▶ _Data shown_:
•••••

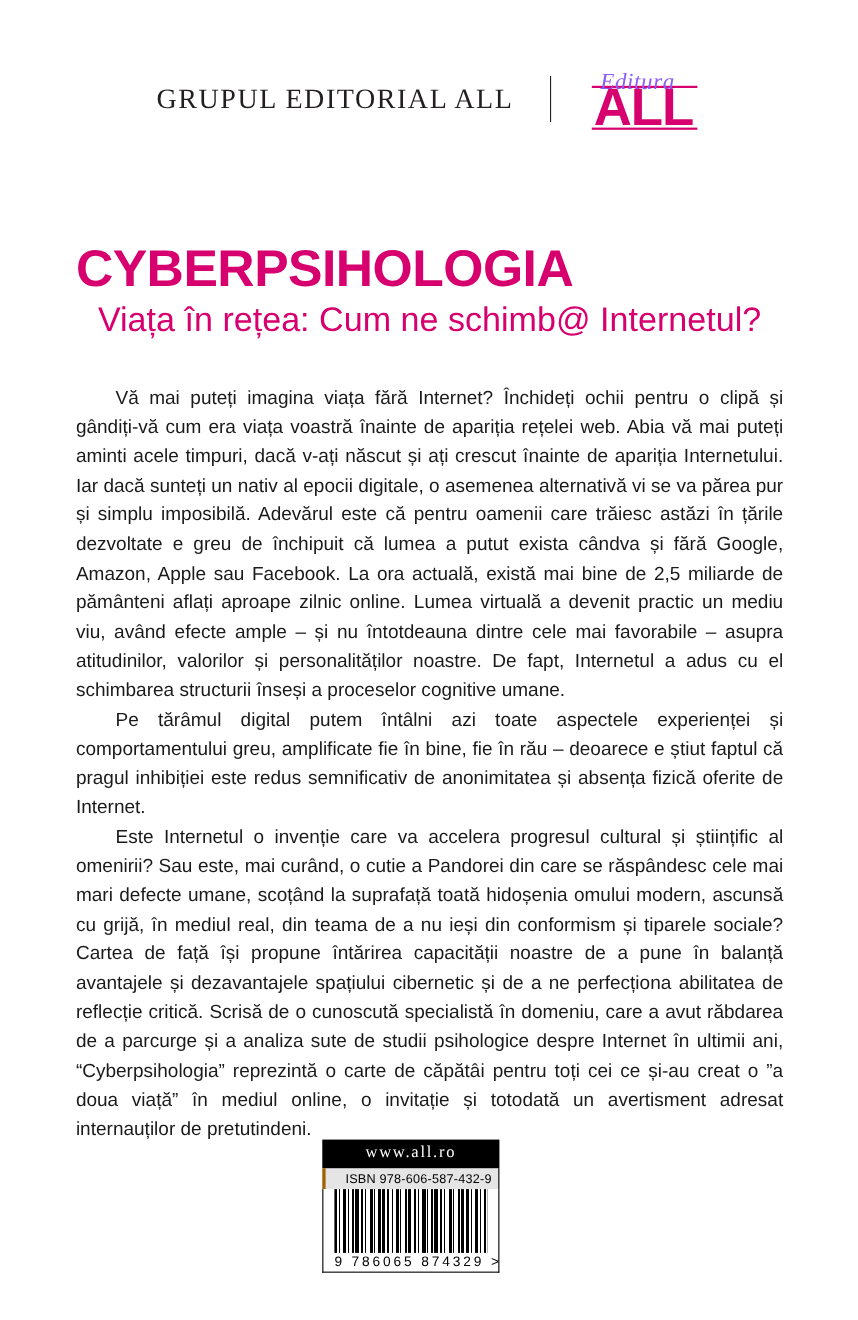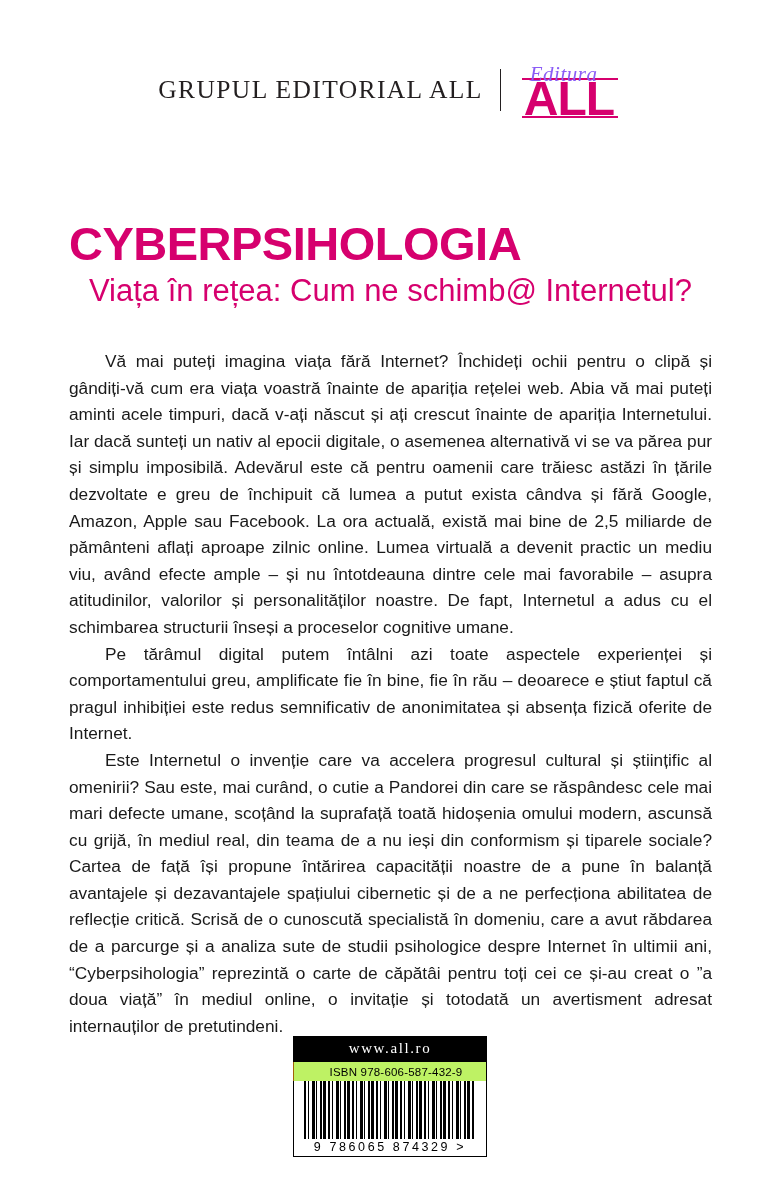--- a/index.html
+++ b/index.html
@@ -31,7 +31,7 @@
     display: flex;
     align-items: center;
     justify-content: center;
-    gap: 0px;
+    gap: 16px;
   }
   .publisher-name {
     font-family: "Liberation Serif", serif;

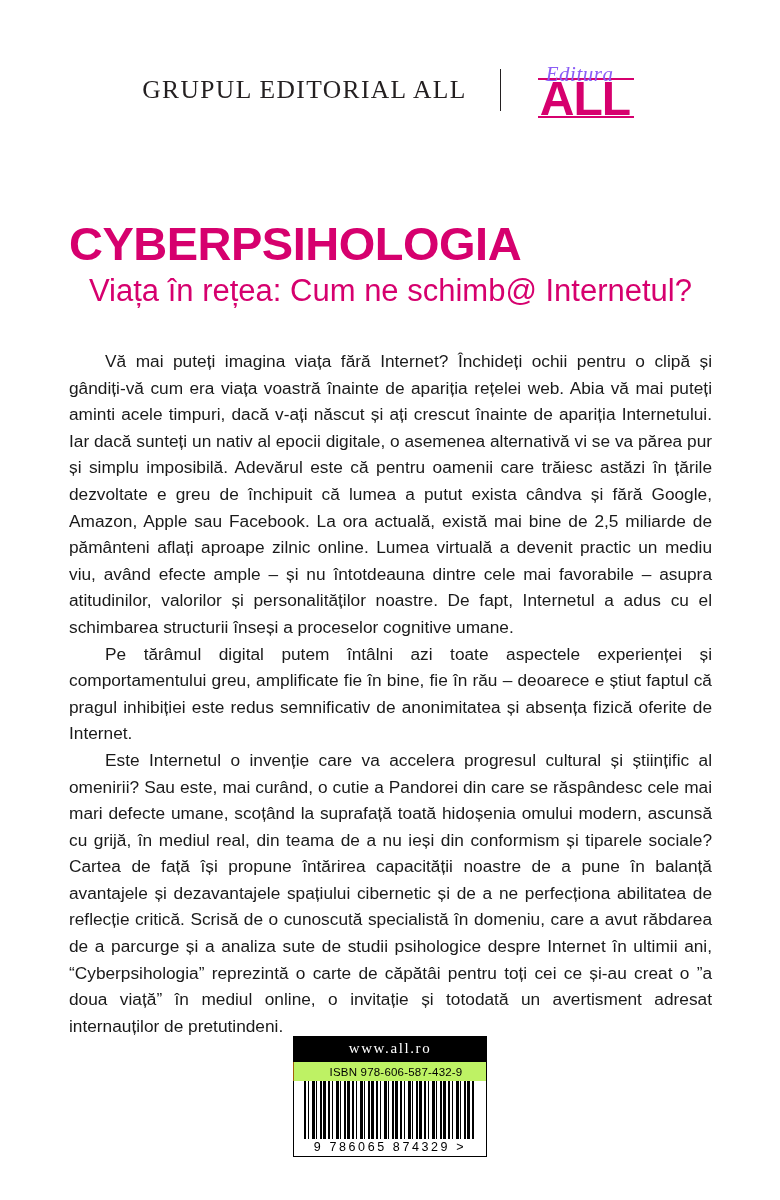--- a/index.html
+++ b/index.html
@@ -140,8 +140,8 @@
     position: absolute;
     left: 293px;
     top: 1036px;
-    width: 194px;
-    background: #bef264;
+    width: 161px;
+    background: #e5e5e5;
   }
   .site-bar {
     background: #000000;

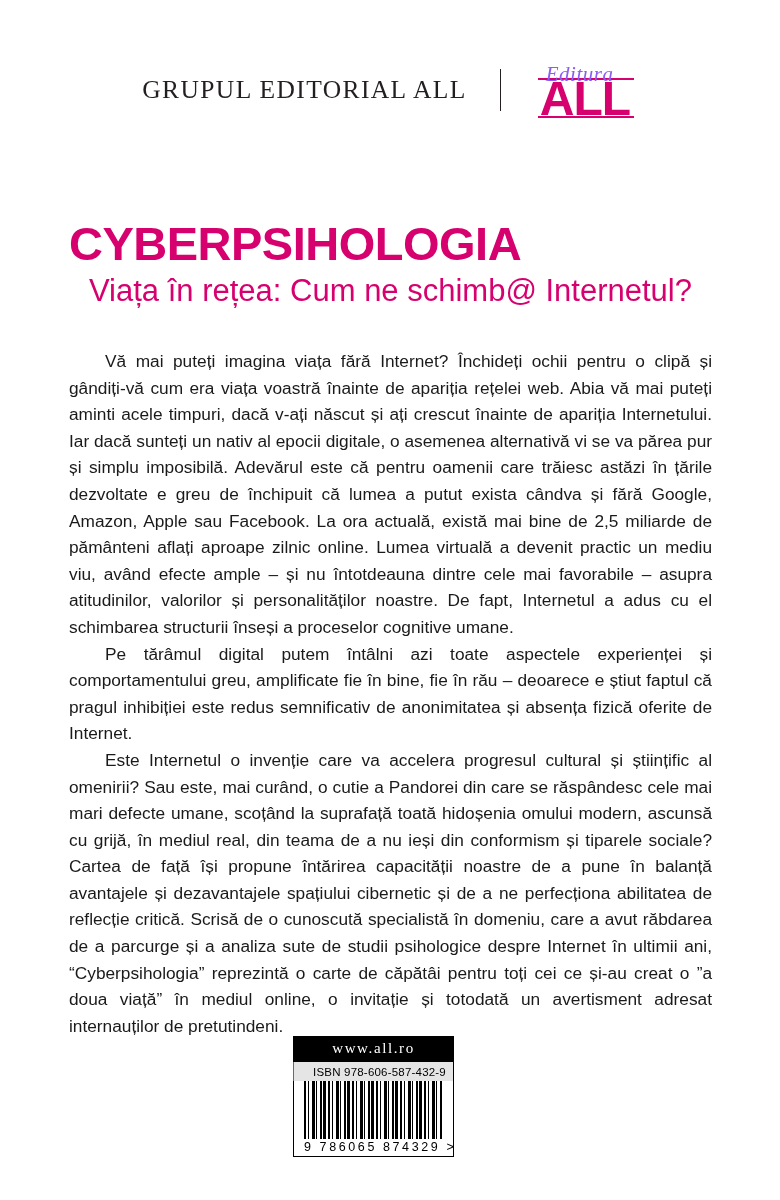--- a/index.html
+++ b/index.html
@@ -159,7 +159,7 @@
     letter-spacing: 0.2px;
     color: #000;
     padding: 4px 0 3px 12px;
-    border-left: 1px solid #a16207;
+    border-left: 3px solid #a16207;
     border-right: 1px solid #000;
   }
   .barcode {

•••••

▶ _Work required_: Which lines of the data contain "solid"? Copy them all.

▶ _The completed task_:
-    border-left: 1px solid #a16207;
+    border-left: 3px solid #a16207;
     border-right: 1px solid #000;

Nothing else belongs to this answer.